Change detection outputs:
/---

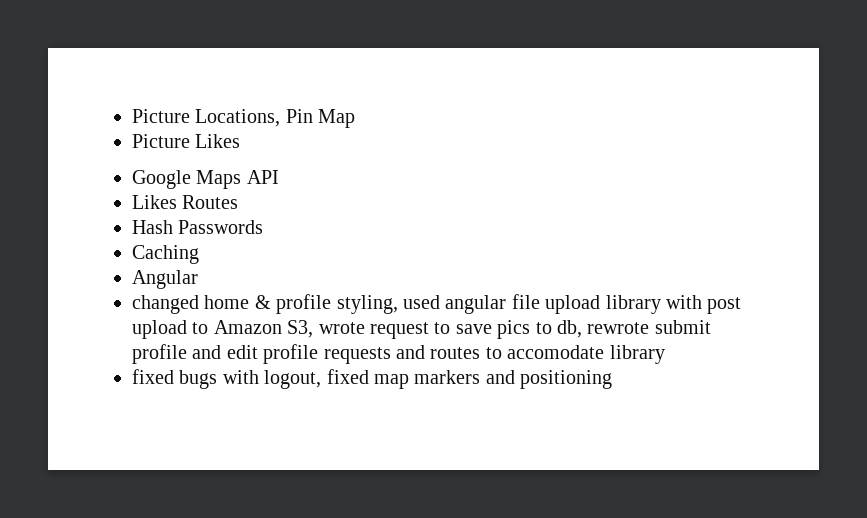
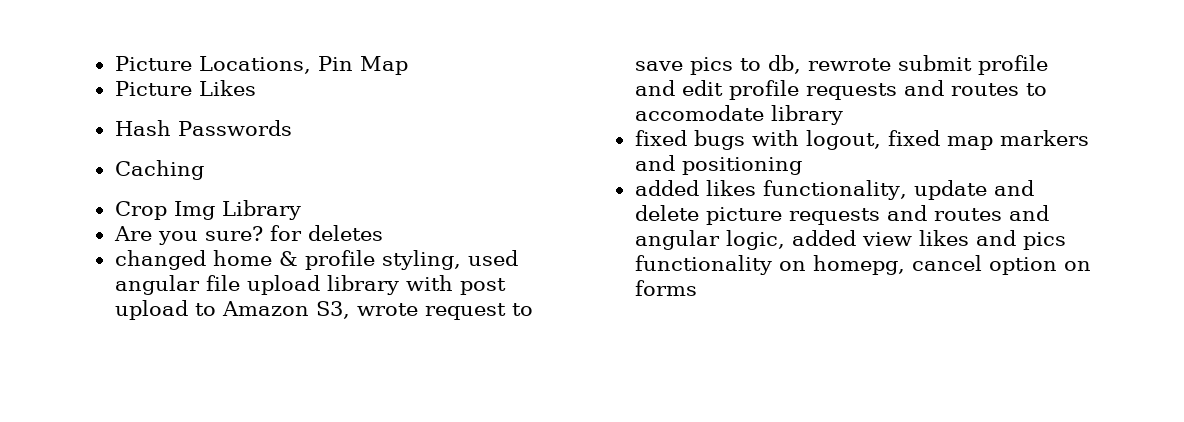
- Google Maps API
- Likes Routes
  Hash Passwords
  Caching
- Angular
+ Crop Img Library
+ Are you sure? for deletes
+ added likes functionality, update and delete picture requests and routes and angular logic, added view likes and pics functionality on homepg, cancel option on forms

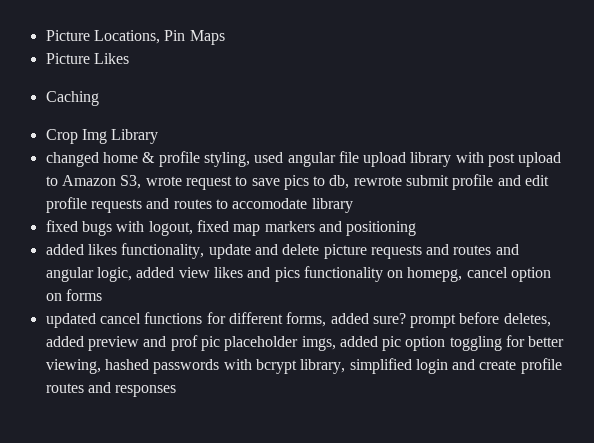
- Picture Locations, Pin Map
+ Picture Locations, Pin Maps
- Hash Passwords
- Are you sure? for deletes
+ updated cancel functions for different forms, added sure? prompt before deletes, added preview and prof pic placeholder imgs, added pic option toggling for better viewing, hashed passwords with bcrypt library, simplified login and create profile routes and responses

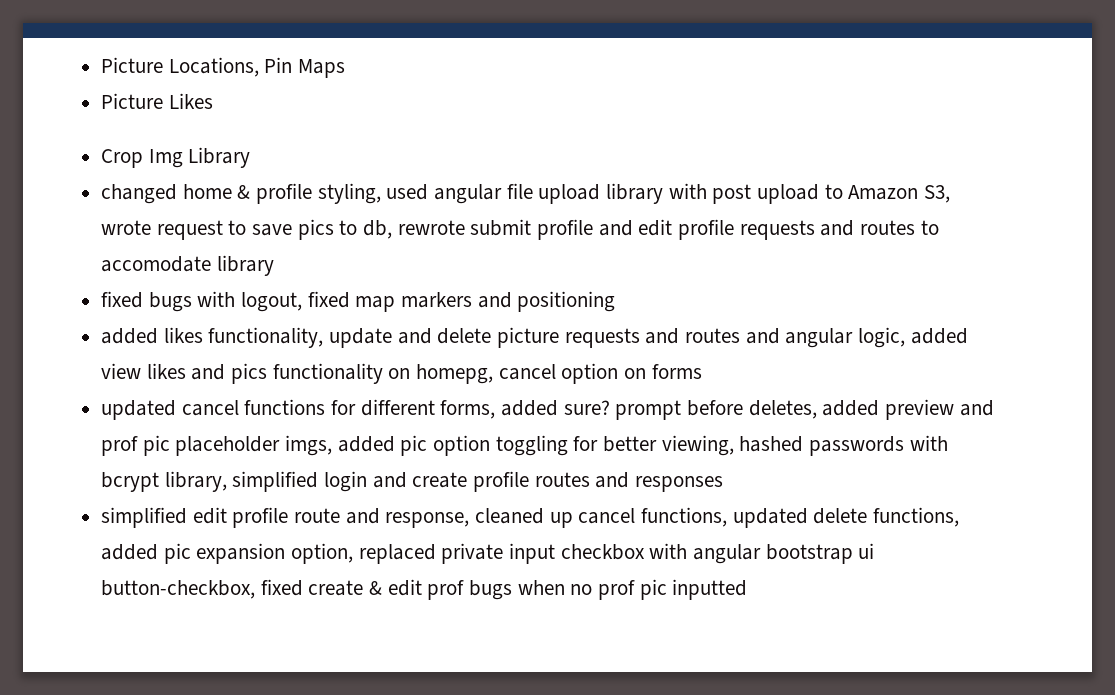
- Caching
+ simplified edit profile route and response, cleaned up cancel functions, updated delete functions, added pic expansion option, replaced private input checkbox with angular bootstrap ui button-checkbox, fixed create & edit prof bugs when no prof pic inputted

\---
/---

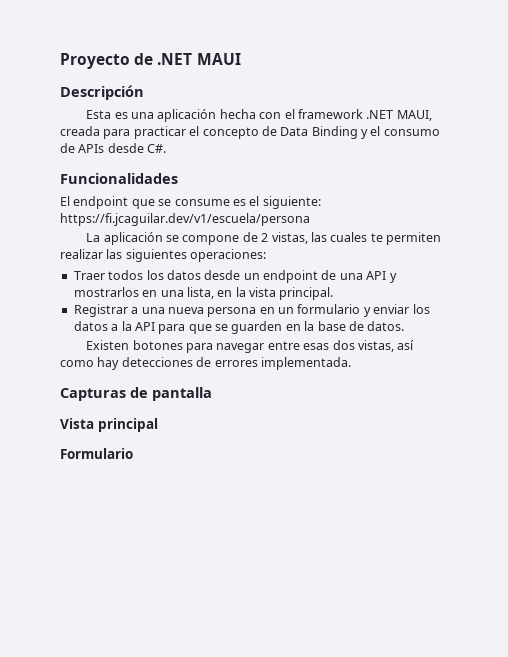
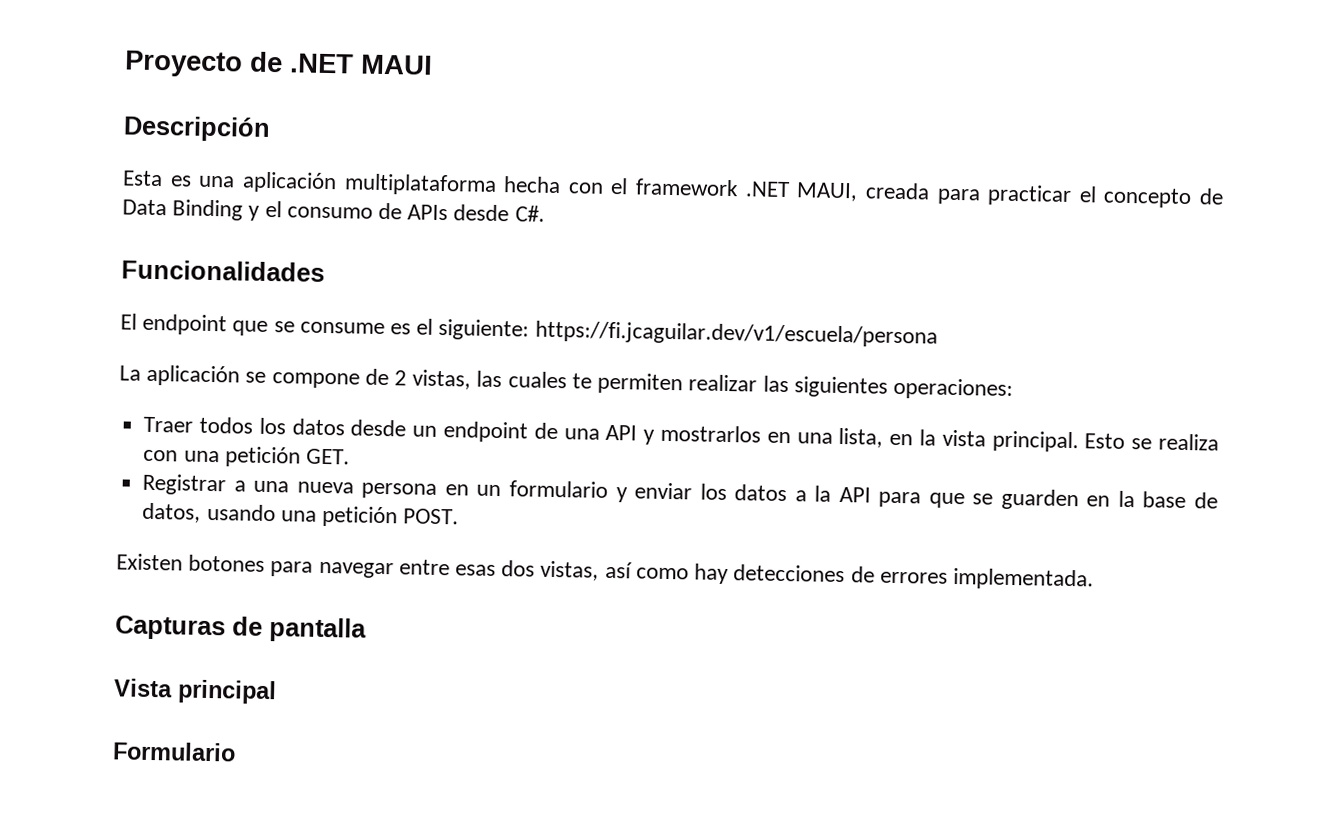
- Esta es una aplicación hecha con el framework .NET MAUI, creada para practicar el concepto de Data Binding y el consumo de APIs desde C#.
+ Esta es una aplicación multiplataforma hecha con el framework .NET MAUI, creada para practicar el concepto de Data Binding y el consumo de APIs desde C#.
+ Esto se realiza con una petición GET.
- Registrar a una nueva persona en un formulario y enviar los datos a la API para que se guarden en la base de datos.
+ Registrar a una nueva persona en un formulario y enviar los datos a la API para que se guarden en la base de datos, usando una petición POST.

\---
/---

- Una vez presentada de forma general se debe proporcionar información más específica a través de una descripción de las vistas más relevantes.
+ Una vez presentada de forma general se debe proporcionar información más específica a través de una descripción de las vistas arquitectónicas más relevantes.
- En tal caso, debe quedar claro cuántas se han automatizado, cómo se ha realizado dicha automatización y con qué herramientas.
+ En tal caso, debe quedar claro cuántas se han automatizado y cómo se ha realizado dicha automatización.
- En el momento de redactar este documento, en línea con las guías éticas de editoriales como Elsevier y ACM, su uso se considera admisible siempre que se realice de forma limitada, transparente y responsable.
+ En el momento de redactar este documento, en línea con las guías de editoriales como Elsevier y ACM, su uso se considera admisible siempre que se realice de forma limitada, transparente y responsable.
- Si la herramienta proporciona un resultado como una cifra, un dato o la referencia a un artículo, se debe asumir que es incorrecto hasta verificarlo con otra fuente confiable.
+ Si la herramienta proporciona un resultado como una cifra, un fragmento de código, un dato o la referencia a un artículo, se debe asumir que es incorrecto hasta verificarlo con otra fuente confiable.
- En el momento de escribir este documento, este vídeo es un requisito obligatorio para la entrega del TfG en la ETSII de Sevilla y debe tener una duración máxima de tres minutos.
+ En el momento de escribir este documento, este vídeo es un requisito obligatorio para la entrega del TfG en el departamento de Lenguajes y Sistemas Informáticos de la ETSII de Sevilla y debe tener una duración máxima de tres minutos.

\---

### YOUR TASK
Transcribe the lines above between the line holding "- Registrar a" and the line holding "una petición POST.", inclusive, exactly as they stand and with nothing added.

### ANSWER TO THIS TASK
- Registrar a una nueva persona en un formulario y enviar los datos a la API para que se guarden en la base de datos.
+ Registrar a una nueva persona en un formulario y enviar los datos a la API para que se guarden en la base de datos, usando una petición POST.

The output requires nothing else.